%%

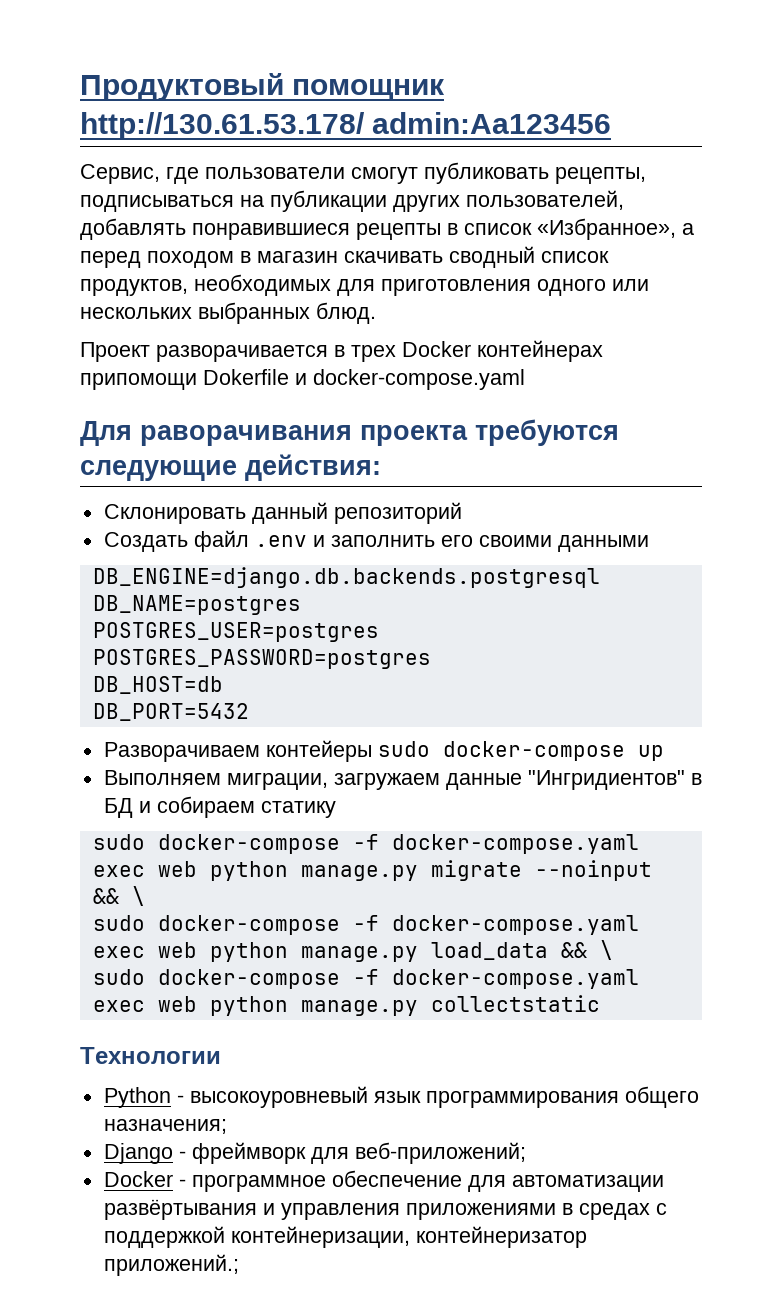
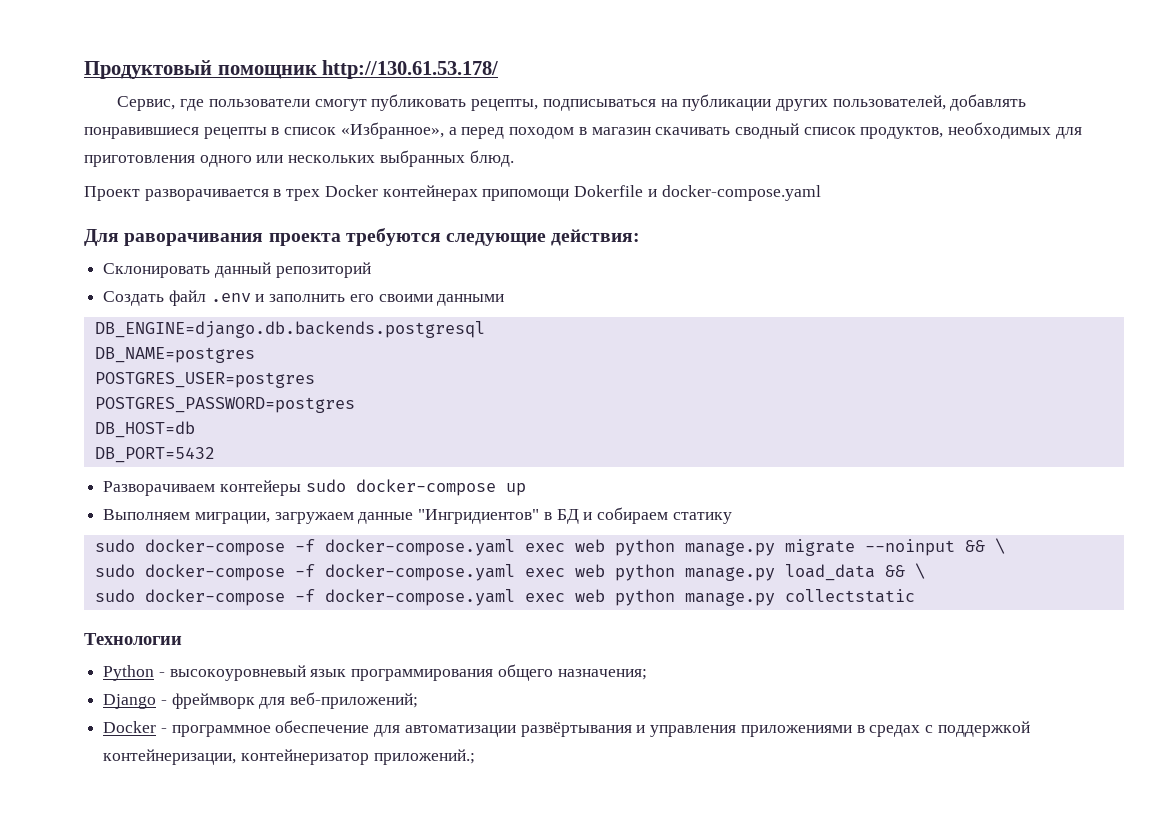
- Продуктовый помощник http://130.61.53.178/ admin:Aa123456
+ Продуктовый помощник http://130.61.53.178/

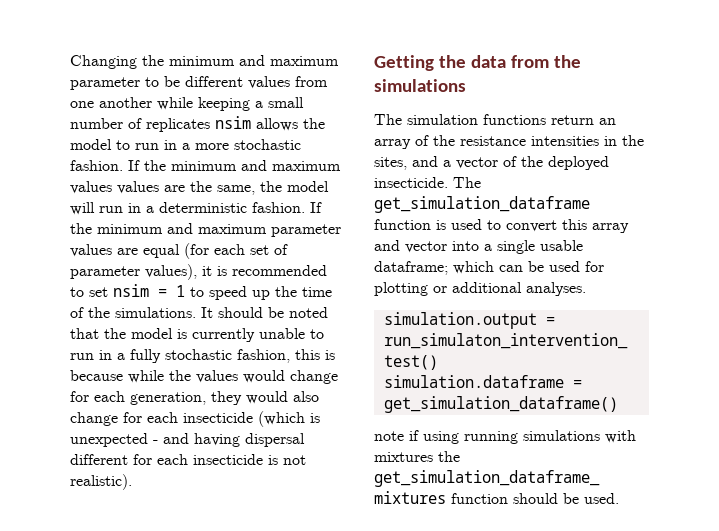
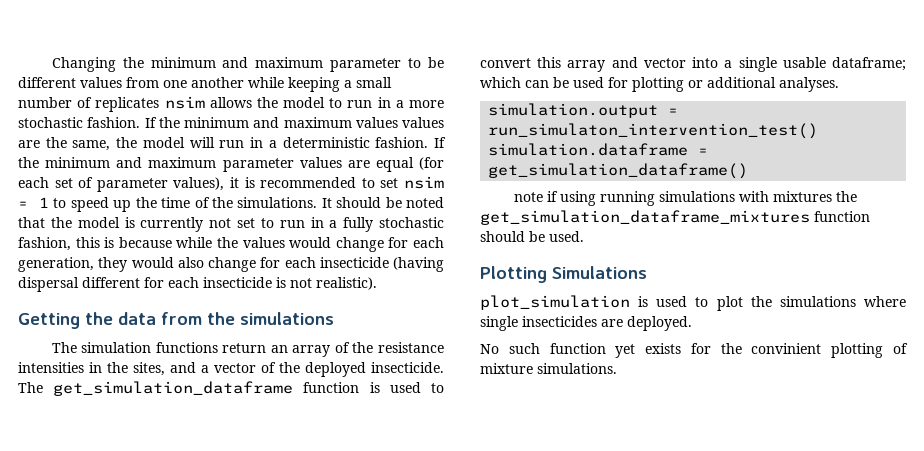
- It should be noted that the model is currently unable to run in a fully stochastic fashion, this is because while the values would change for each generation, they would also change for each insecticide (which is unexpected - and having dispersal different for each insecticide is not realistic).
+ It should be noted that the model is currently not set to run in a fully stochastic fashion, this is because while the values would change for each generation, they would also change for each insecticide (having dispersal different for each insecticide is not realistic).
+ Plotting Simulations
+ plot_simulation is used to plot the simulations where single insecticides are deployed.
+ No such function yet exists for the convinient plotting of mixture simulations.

%%
%%

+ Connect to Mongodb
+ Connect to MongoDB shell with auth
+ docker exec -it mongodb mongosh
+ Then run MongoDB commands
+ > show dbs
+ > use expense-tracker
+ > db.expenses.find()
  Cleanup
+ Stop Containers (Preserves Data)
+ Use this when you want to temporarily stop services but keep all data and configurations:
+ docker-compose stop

%%
%%

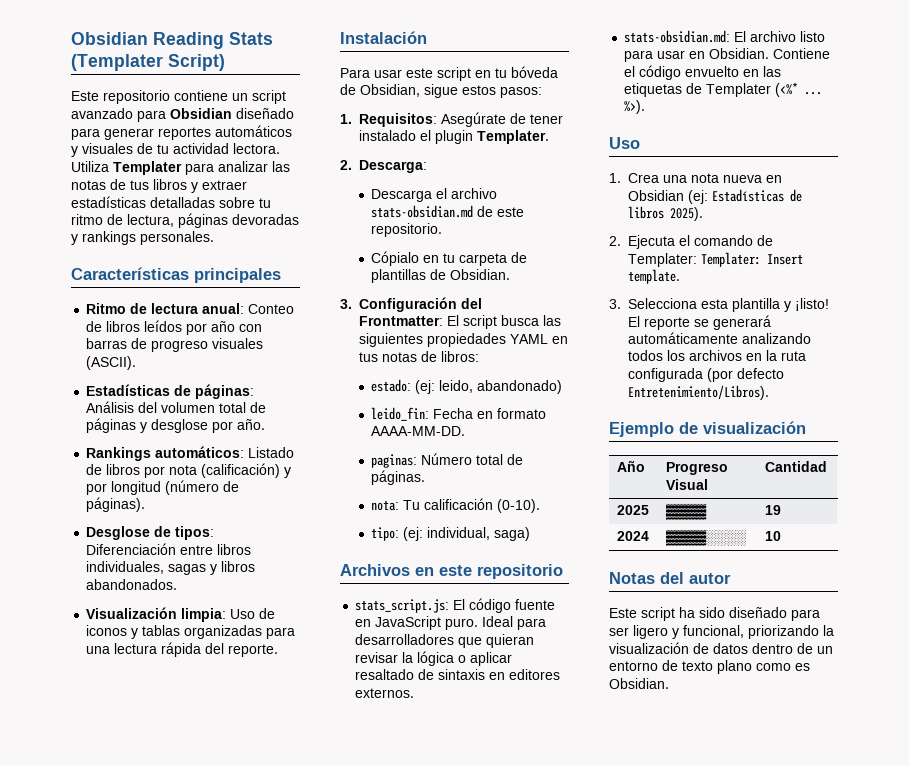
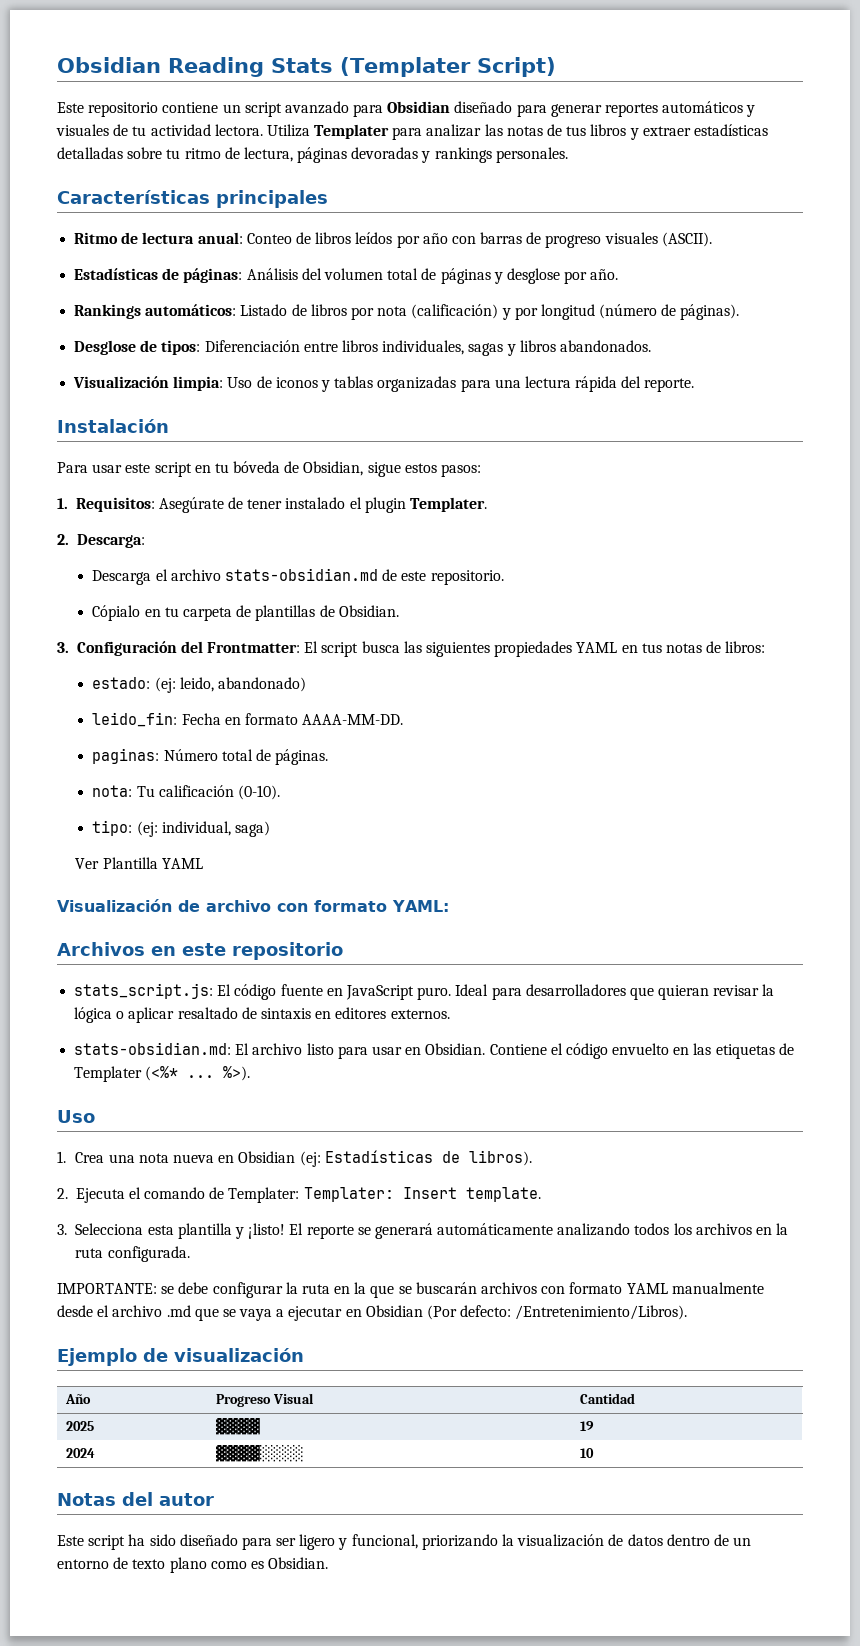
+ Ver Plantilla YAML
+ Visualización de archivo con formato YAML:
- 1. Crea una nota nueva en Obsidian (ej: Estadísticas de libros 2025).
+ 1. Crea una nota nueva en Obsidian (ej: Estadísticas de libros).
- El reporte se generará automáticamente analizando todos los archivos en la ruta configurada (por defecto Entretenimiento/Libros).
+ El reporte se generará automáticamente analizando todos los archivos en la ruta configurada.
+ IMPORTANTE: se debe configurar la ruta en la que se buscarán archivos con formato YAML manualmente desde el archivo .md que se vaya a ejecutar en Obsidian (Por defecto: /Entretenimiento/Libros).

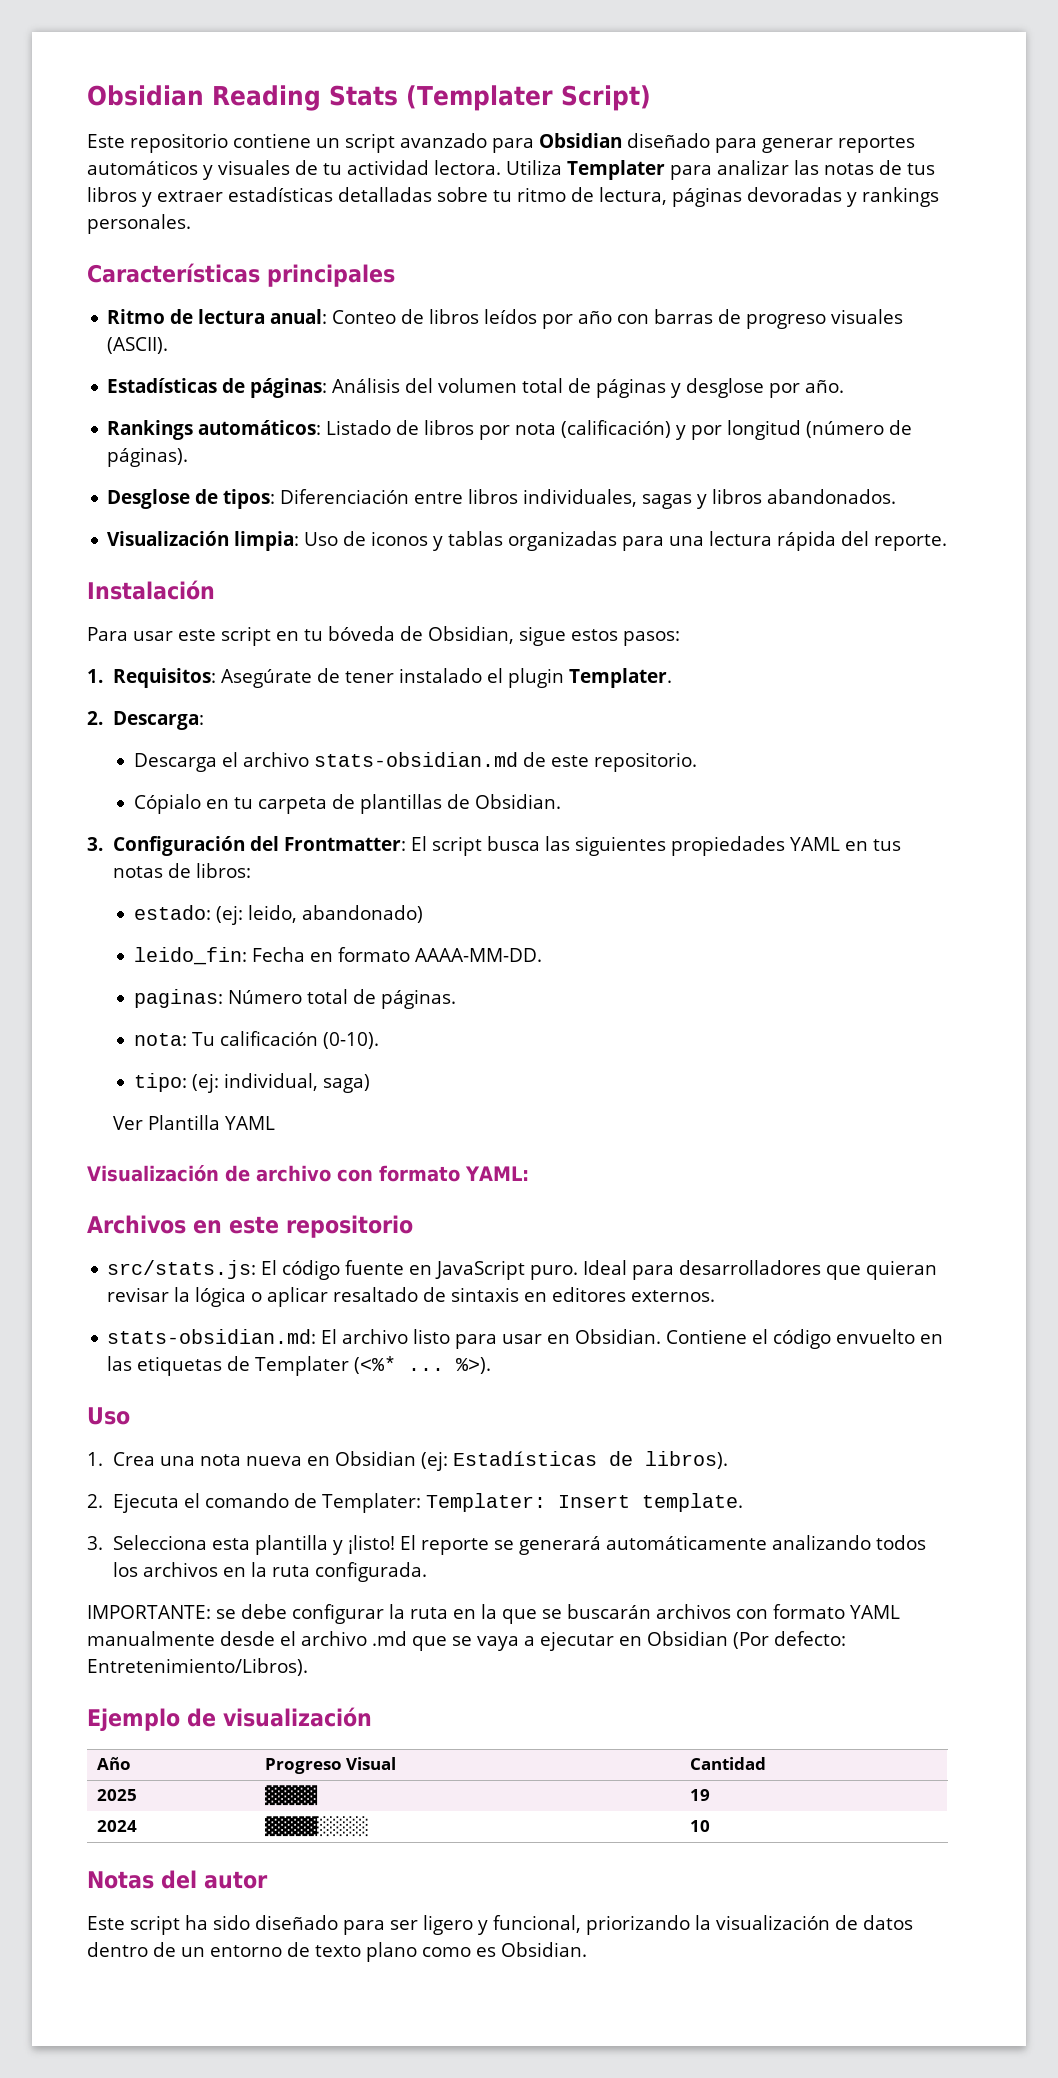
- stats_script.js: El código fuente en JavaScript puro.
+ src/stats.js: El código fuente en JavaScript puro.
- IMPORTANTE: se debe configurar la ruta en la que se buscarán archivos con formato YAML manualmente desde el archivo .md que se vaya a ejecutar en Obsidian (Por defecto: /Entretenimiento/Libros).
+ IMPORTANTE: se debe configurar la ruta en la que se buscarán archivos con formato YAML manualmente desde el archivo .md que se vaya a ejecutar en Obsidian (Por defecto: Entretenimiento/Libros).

%%

Find each line of the data above that holds the word "código", then copy it.

| Result of the exercise |
- stats_script.js: El código fuente en JavaScript puro.
+ src/stats.js: El código fuente en JavaScript puro.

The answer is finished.